In other news, cooking dried beans requires more of an attention span than I'm currently able to muster. Since I know people who react to can-preparation chemicals and thus can't eat canned food, I was going to be good and not eat canned beans. I could very likely get by on soy noodles and garbanzo bean flour, but it seems easier to just not worry about it. If my doctor ever reads this, I am going to get so yelled at.

And in search engine news, this blog comes up third if you Google search "Ky warming gel and heart palpitations." I'm so proud. Also kind of sad that somebody got sick trying to do something that should have been fun, but totally stunned at the places some people will put chemicals.

Thursday, March 29, 2007

where's the food??

I don't expect this trick to work once the grasses start blooming, but today I learned that getting out of the pollen in town really is as simple as driving over a ridge. Besides being a fantastic trick, it has the added benefit of making it feel like you actually went somewhere because from over a ridge, you can't see town.

The thing is that I'm getting enough better that when I find a place I can ride, I can really blow through my reserves, and now I can't get enough carbohydrates while sticking to the rotation diet. My husband confirmed that the same thing happened to him last year when he started riding hard, and that's when he started cheating. But since a bunch of the easy carbohydrates are grasses, we'll see what happens when the grasses start blooming, although I won't be able to ride much of anywhere then, so I suppose I won't need as many carbohydrates. So, problem solved!

Wednesday, March 28, 2007

interesting information from the U of A

Today I learned that according to this one U of A prof, we're all gonna die in ten years because demand for oil is soaring, but production is down, and economic collapse isn't pretty. Also, grey water has a hippy-dippy aura. I will grant you that the second item was in a comment, but I'm still not sure why I ever read my local paper.

In what I'm confident is related news, it says here (very briefly) that drug use is up on college campuses.

In other news, that giant hexagon on Saturn apparently rotates with the same frequency as the planet, assuming the periodically varying radio signal coming from Saturn coincides with the rotation rate of the planet. The first article says the grandson of Niels Bohr managed to make tiny geometrical whirlpools, so while we were originally voting for the hexagon coming from the space-alien version of the Great Wall of China, we are now leaning more toward some funky natural cause.

Tuesday, March 27, 2007

I'm rubber and you're glue

Went on hard ride, overheated going uphill. Picking words hard work. News boring, but funny trend: Sleepy. Bye.

Monday, March 26, 2007

on the road with mattress springs

Today I learned that the Golden Glades is an interchange in South Florida where the Florida Turnpike, I-95, US 441, state road 9, and the Palmetto Expressway all come together. It sounds like a mess.

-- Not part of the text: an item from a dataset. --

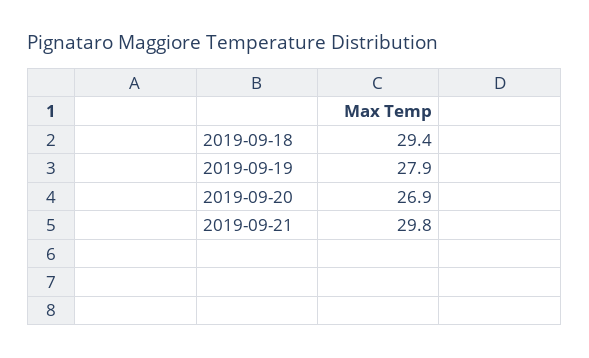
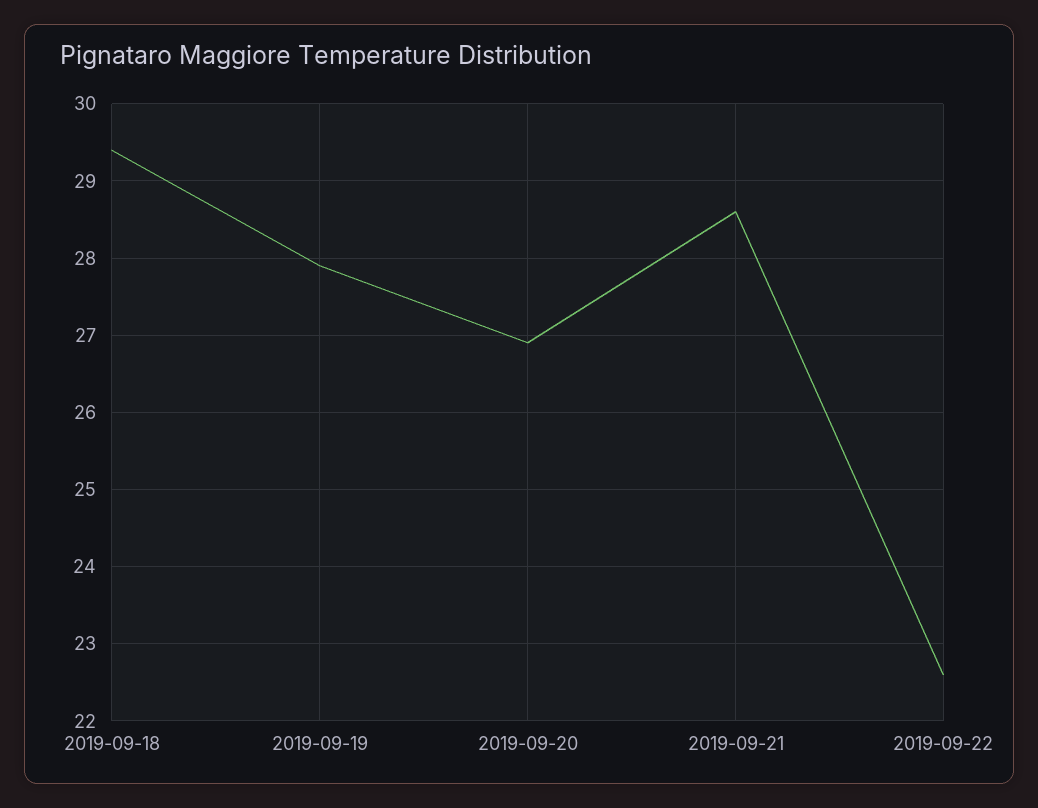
2019-09-21: 29.8 -> 28.6
2019-09-22: none -> 22.6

In other news, if you take your mattress springs that, after a night out in the back yard, no longer smell like Febreze, but still make you kind of sick, off to the do-it-yourself car wash, you can make them all shiny and almost ok. Wrapping them up seemed to help, so they're in the bedroom under the futon masquerading as box springs. We'll see how it goes.

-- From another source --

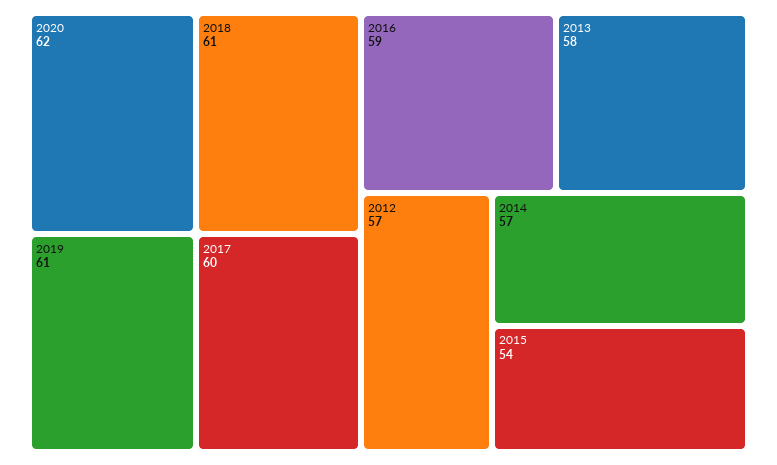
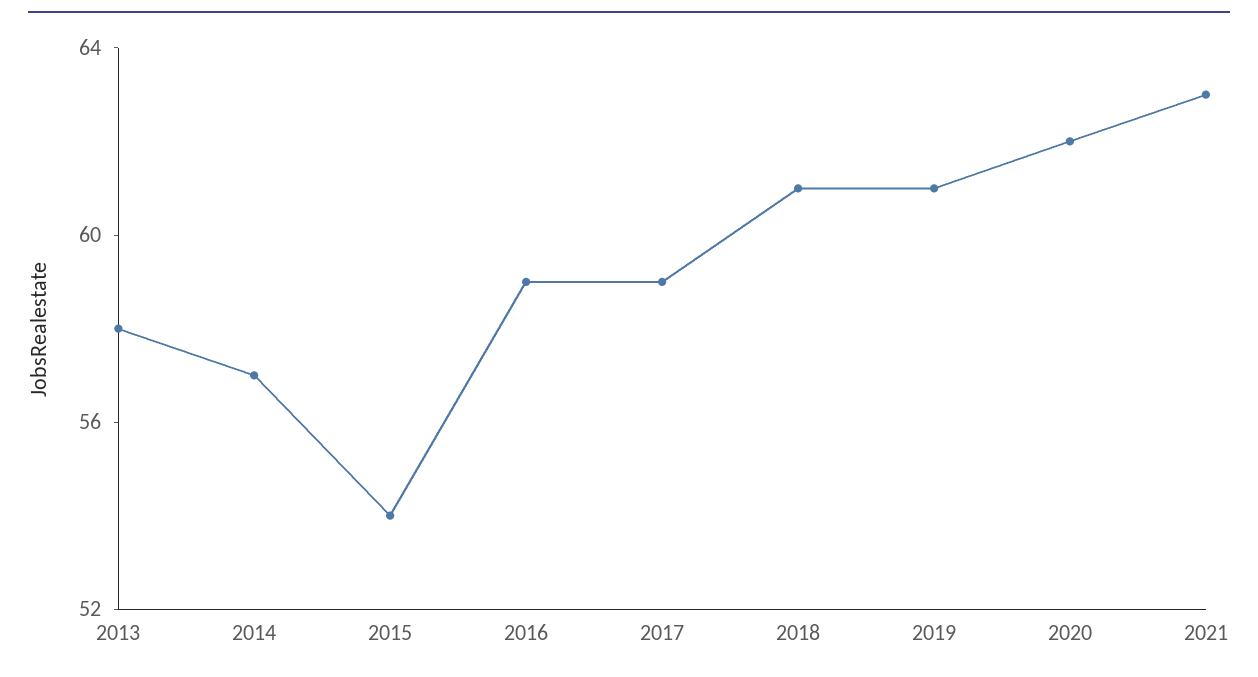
2017: 60 -> 59
2012: 57 -> none
2021: none -> 63

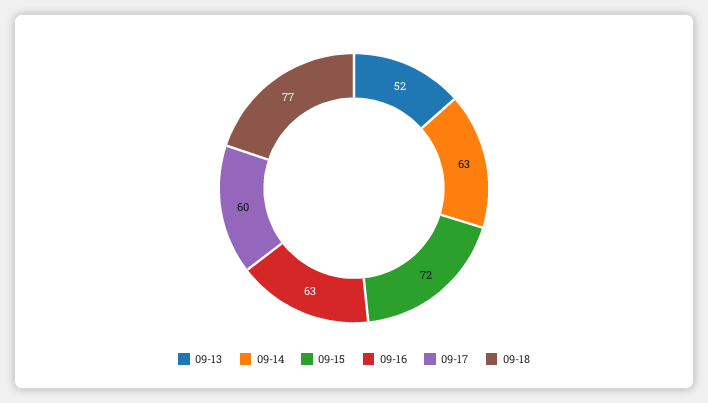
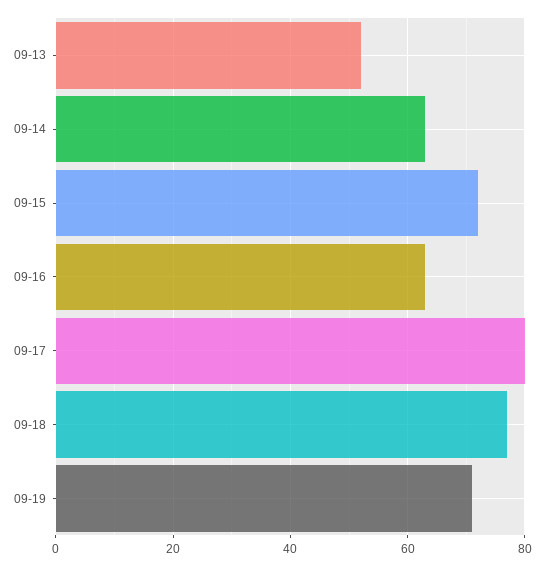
09-17: 60 -> 80
09-19: none -> 70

In entertainment news, I went into a Blockbuster for the first time in over two years, and I can now definitively state that Blockbuster smells like plastic. Also, my husband doesn't yet tolerate Twizzlers.

Which actually says that he felt well enough to try them, even if I laughed at him for it. We're starting to wonder if pressurizing the house did more than just make some bad days better. It's entirely possible it's making our good days better, too, hence the Blockbuster and Twizzlers run, but there's really no way to know for sure, so have a picture of something that made people stare.


The ones on the bottom are the ok ones. I don't think I'll ever tolerate the top ones, and we've been working on those for a month, but they were new instead of used.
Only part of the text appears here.